Medieval History of Mizoram
In the 14th century the Mizos settled at the Chin Hills on the Indo-Burmese border. They built villages and called them by their clan names such as Seipui, Saihmun and Bochung. The hill and difficult terrain of Chin Hills stood in the way of the building of another central township like Khampat. The villages were scattered that it was not possible for the various Mizo clans to keep in touch with one another. They finally moved across the river Tiau to India in the Middle of the 16th Century. The Mizos who earlier migrated to India were known by the name Kukis. The last of the Mizo tribes to migrate to India were the Lushais.

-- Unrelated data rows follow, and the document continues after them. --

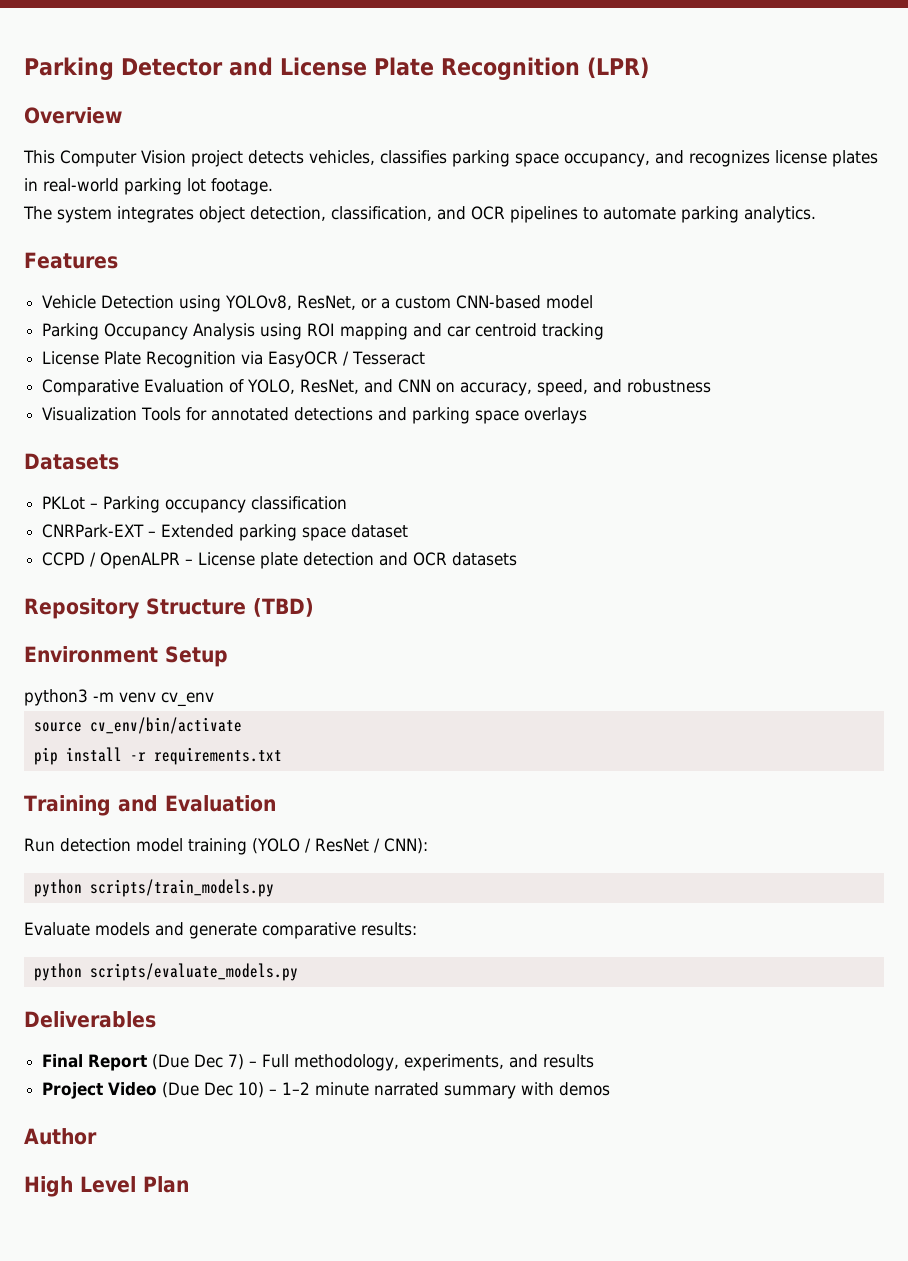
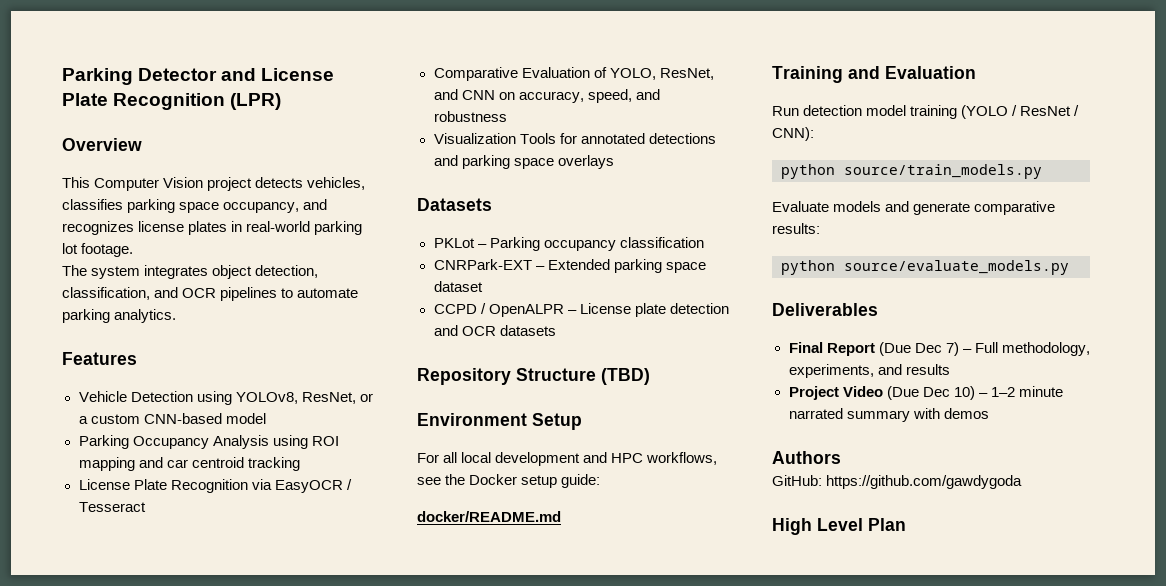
- python3 -m venv cv_env
- source cv_env/bin/activate
- pip install -r requirements.txt
+ For all local development and HPC workflows, see the Docker setup guide:
+ docker/README.md
- python scripts/train_models.py
+ python source/train_models.py
- python scripts/evaluate_models.py
+ python source/evaluate_models.py
- Author
+ Authors
+ GitHub: https://github.com/gawdygoda

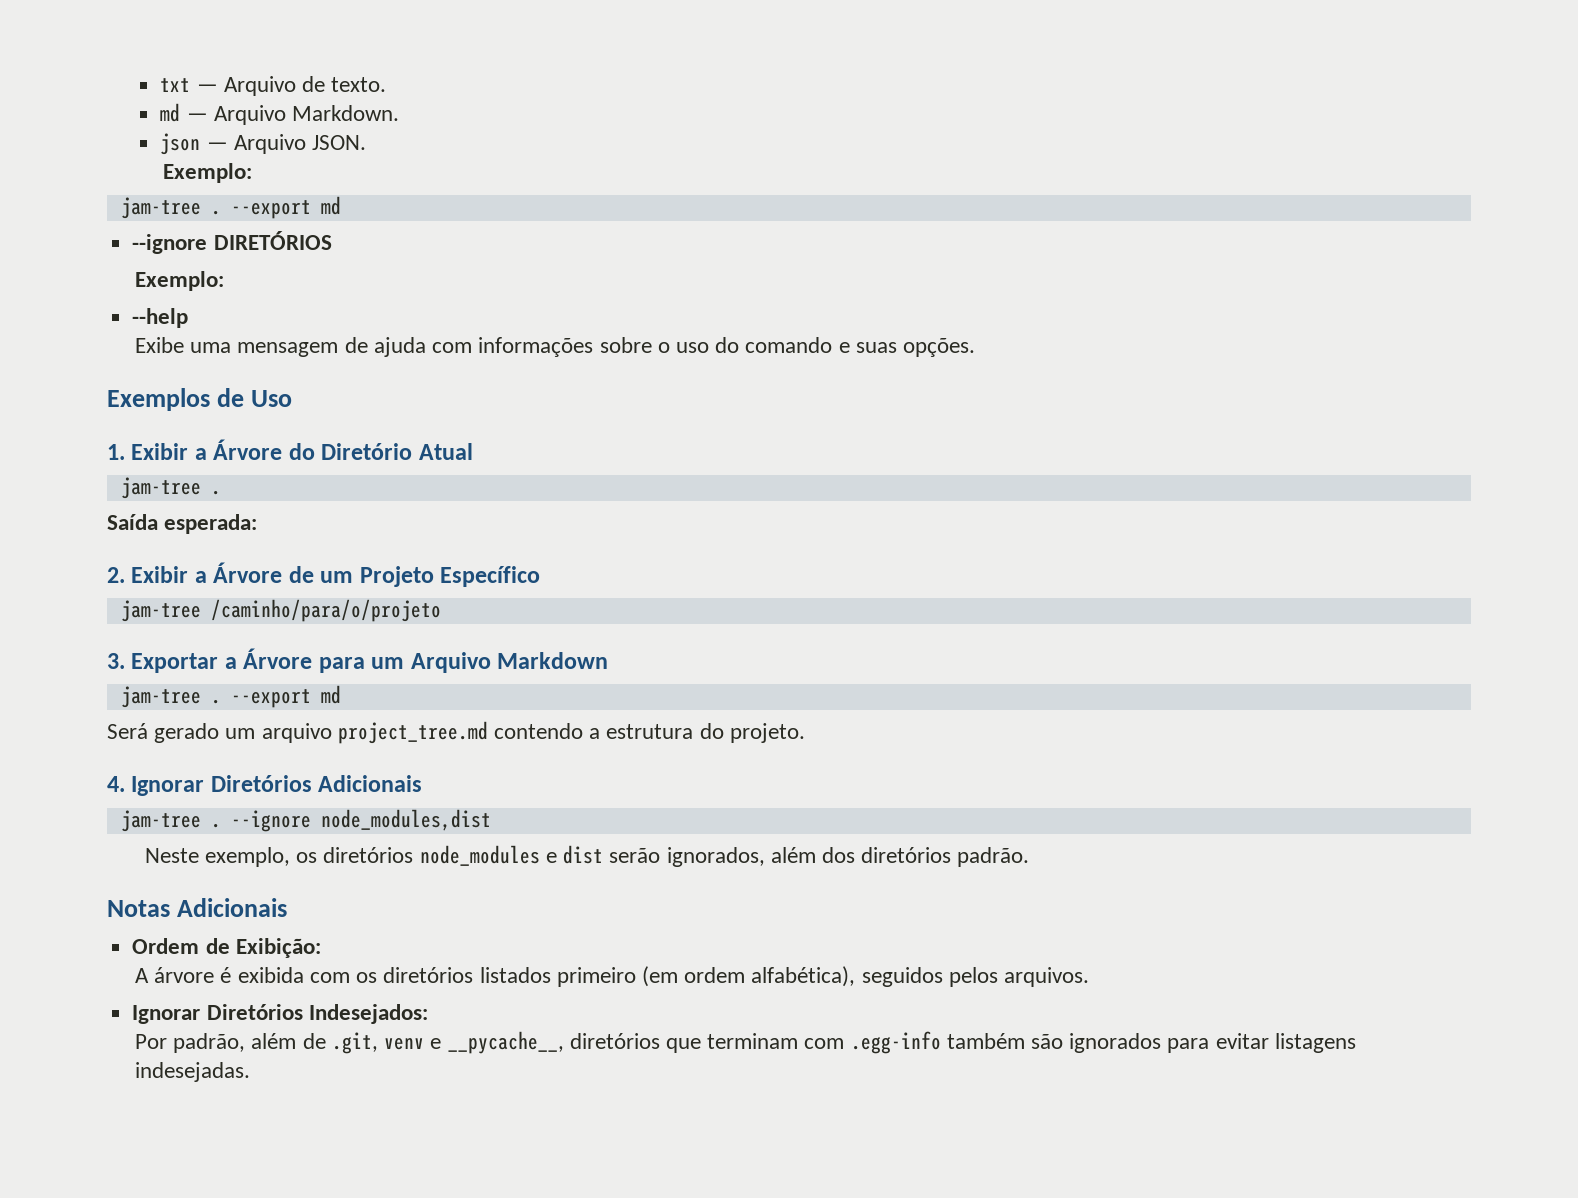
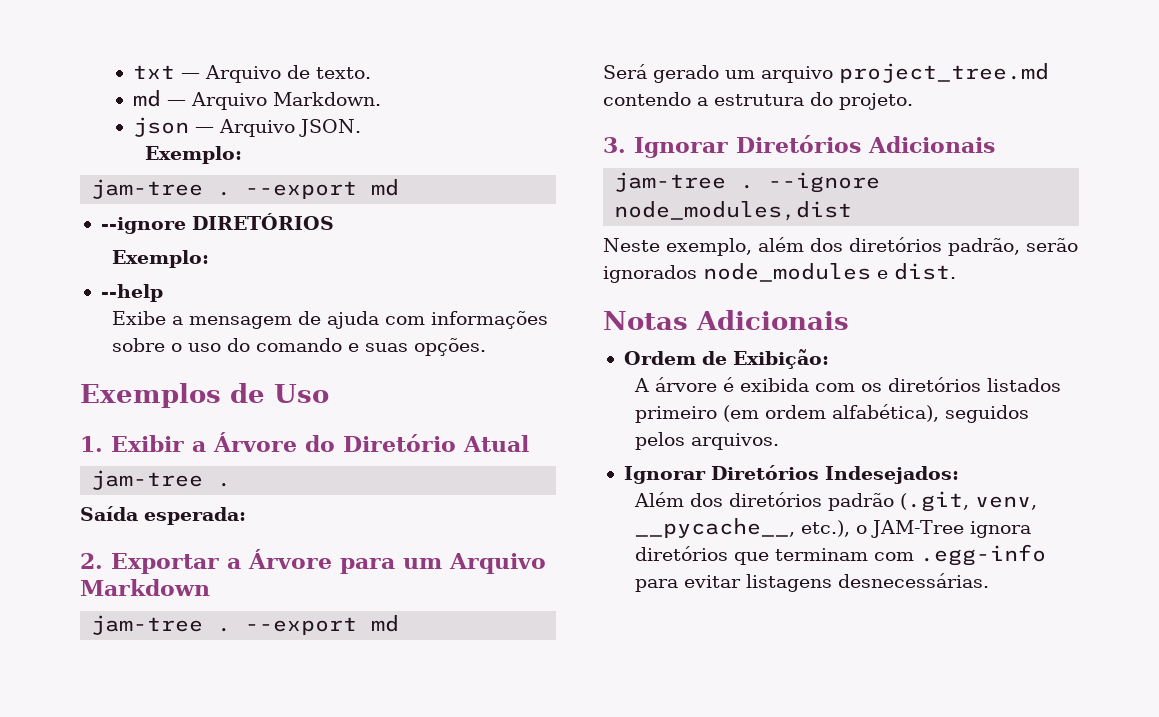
- Exibe uma mensagem de ajuda com informações sobre o uso do comando e suas opções.
+ Exibe a mensagem de ajuda com informações sobre o uso do comando e suas opções.
- 2. Exibir a Árvore de um Projeto Específico
- jam-tree /caminho/para/o/projeto
- 3. Exportar a Árvore para um Arquivo Markdown
+ 2. Exportar a Árvore para um Arquivo Markdown
- 4. Ignorar Diretórios Adicionais
+ 3. Ignorar Diretórios Adicionais
- Neste exemplo, os diretórios node_modules e dist serão ignorados, além dos diretórios padrão.
+ Neste exemplo, além dos diretórios padrão, serão ignorados node_modules e dist.
- Por padrão, além de .git, venv e __pycache__, diretórios que terminam com .egg-info também são ignorados para evitar listagens indesejadas.
+ Além dos diretórios padrão (.git, venv, __pycache__, etc.), o JAM-Tree ignora diretórios que terminam com .egg-info para evitar listagens desnecessárias.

History of Mizoram during British Raj
The Mizo Hills were declared as part of British India in 1895. The areas including Lushai Hills were declared as backward tracts. It was during the British rule that there was a political awakening among the Mizo and as a result in 9th April 1946, the first political party, the Mizo Common People's Union was shaped. The party was later renamed as Mizo Union. The Constituent Assembly started an Advisory Committee to deal with the problems of the minorities and the tribals. A sub-committee was formed to advice the Constituent Assembly on the tribal affairs. The Mizo Union submitted a declaration demanding the inclusion of all Mizo inhabited areas adjacent to Lushai Hills. Nevertheless, a new party called the United Mizo Freedom (UMFO) came up demanding that Lushai Hills be joined Burma after Independence. The Government under the suggestion of the Bordoloi Sub-Committee allowed a certain amount of Independence. This suggestion was enshrined in the sixth schedule of the Constitution.
History of Mizoram during Post-Independence Period
In 1952, The Lushai Hills Autonomous District Council was formed which lead to the abolition of chieftainship in Mizo society. The autonomy met the objectives of the Mizos only partially. In 1954, the representatives of the District Council and the Mizo Union appealed with the States Reorganization Commission (SRC) in for integrating the Mizo-dominated areas of Tripura and Manipur with their District Council in Assam. The tribal leaders were unhappy with the suggestions of the SRC. As a result they met in Aizawl and formed a new political party called the Eastern India Union (EITU) and raised the demand for a separate state.
The tribal leaders in the North East were laboriously unhappy with the SRC suggestions. They met in Aizawl in 1955 and formed a new political party, Eastern India Union (EITU) and raised demand for a separate state comprising of all the hill districts of Assam. The Mizo Union split and the separated faction joined with the EITU. By this time, the UMFO also joined the EITU and they demanded for a separate Hill state. Therefore, it seems that the Mizos moved from China to Burma and then to India under forces of circumstances.